Original Source Here

Full Scale development of Recommendation system as ML Engineer from scratch.

Recommendation system is one of the most important and complex software engineering system from many aspects.It is one of the reason of success of giants like netflix,youtube etc.

Making a full scale recommendation system as a ready deployable product for a working company requires great knowledge of deep learning,logic programming,database and domain ,apart from these,you should have required software engineering and development knowledge for deployment and maintenance.[“yeah I know all these, huhhhh”]

Hii Everyone,I am Aditya Raj,currently in 2nd year at IIIT Allahabad and also working remotely as Machine Learning Engineer at yellowbacks.com.
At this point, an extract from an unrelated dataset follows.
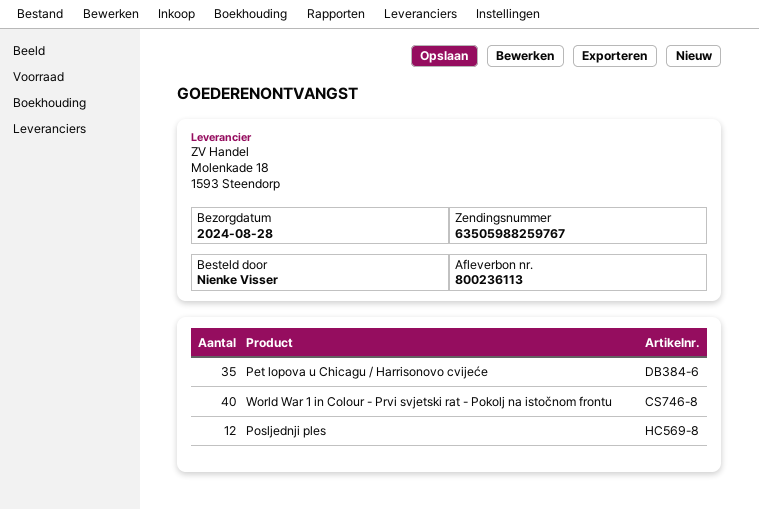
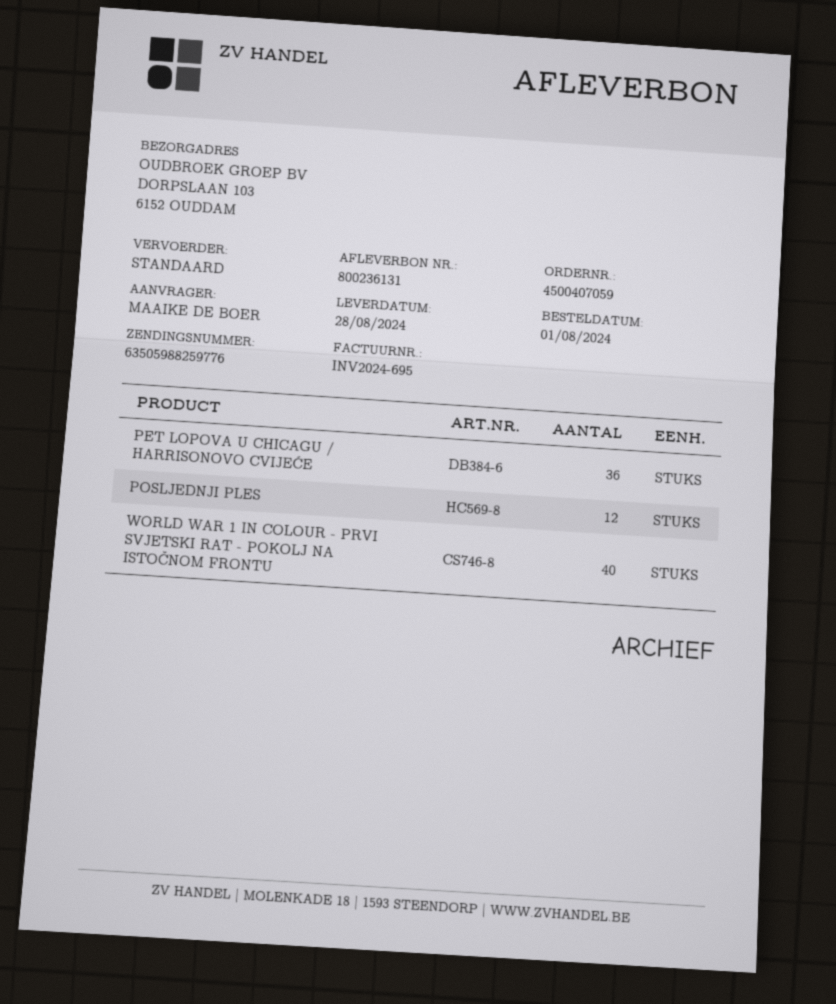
delivery note number: 800236113 -> 800236131
ordered by: Nienke Visser -> MAAIKE DE BOER
tracking number: 63505988259767 -> 63505988259776
Pet lopova u Chicagu / Harrisonovo cvijeće: 35 -> 36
I have been working for 5 months now and feel immensely lucky to work at a growing startup,I got to learn ocean of things and got opportunity to design,make and deploy some interesting AI based systems.
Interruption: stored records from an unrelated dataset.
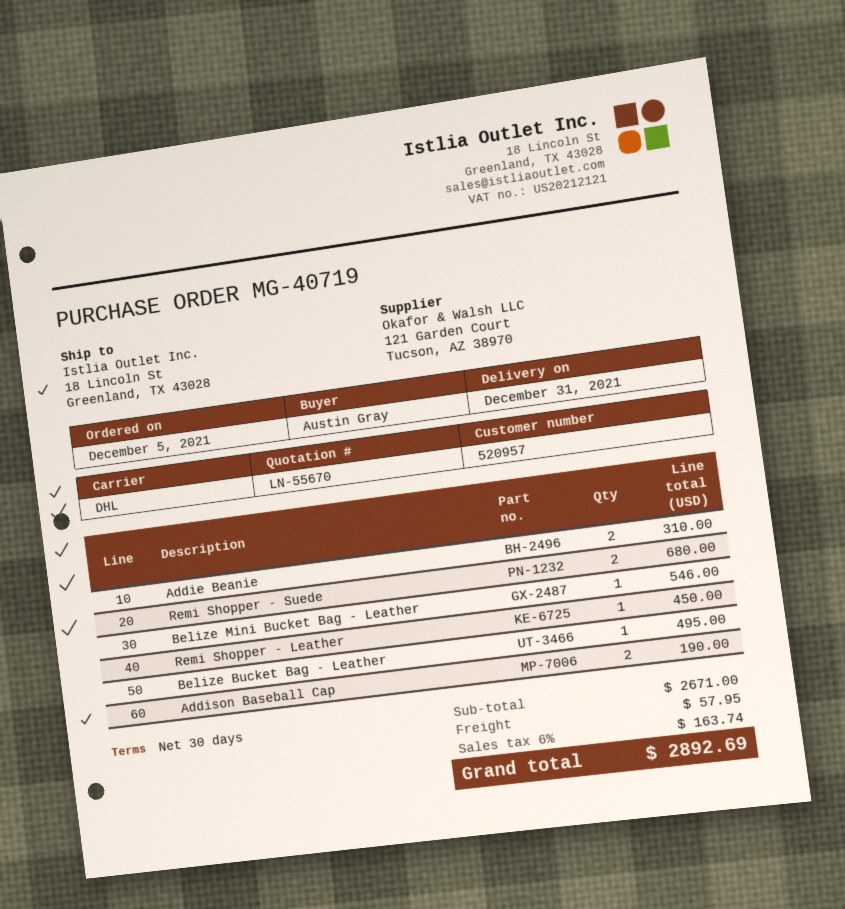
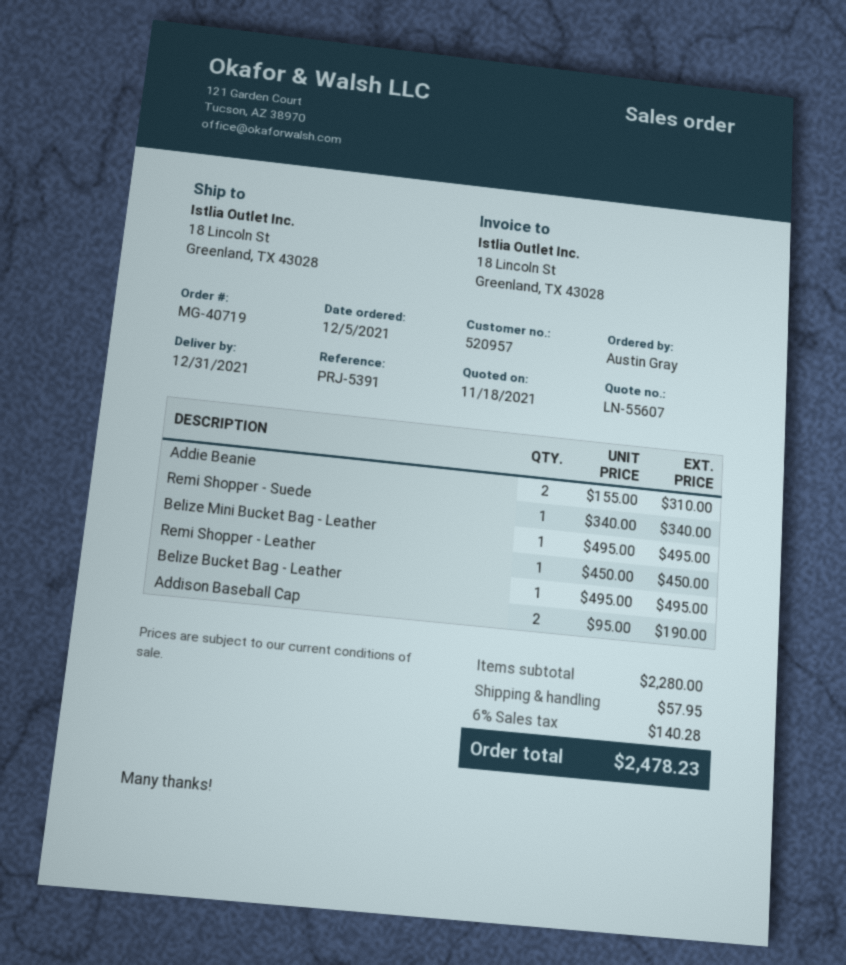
quote number: LN-55670 -> LN-55607
Remi Shopper - Suede: 2 for 680.00 -> 1 for 340.00
Belize Mini Bucket Bag - Leather: 1 for 546.00 -> 1 for 495.00
subtotal: 2671.00 -> 2280.00
tax: 6% = 163.74 -> 6% = 140.28
total: 2892.69 -> 2478.23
Well,here I will be talking of my favourite project that literally made me a complete software Engineer.Well, I will try to explain from scratch but basic Engineering and mathematical knowledge will not make you feel shit.

A worthy Knowledge of Computer Vision is preferred here.If you don’t have,Below is link to another blog.

Also I will be keeping things little basic to compared to original project so that anyone can reference this for their future project.

Recommendation System :- Recommendation system is AI based software system which recommends products to user on basis of features of product or features of users or both.

In item based recommendation system, we find features of items,and then do recommendation on basis of similarity between features.(content filtering)

In user based,we find features of users and then recommend similar products to similar users.(collaborative filtering)

The hybrid recommendation system is one using both of them.I am working on development of hybrid recommendation system.

Today I would be explaining about content based part,I am still working on its conversion to hybrid one.The recommendation system I made is for a fashion startup and so its a visual based product(Computer Vision stuff).It is basically the thing which shows you product in form of “YOU MAY ALSO LIKE” on amazon.

A basic demo of my working system:-

Now compare it with a big tech company’s:-

Welll, Thanks,I know I am good……..

Don’t cry for design as it is just an api yet to be embedded in a beautiful software.

Now let’s learn.

So I will explain the whole system in these parts:-

High level look and design
R&E (Research and Experiments)
Deep learning and data engineering
Backend coding and API making
Deployment

High level look and design

So,This part is most difficult for me to write,lets try:-

Making it 007000000128 times simple,consider that each of the image of the the fashion website is stored in a database server.Suppose every image is converted to 2048 dimensional mathematical vector(or array with 2048 elements for coders).Now suppose a user is viewing a jeans for his girlfriend and my AI system has to recommend similar jeans to him,how will it?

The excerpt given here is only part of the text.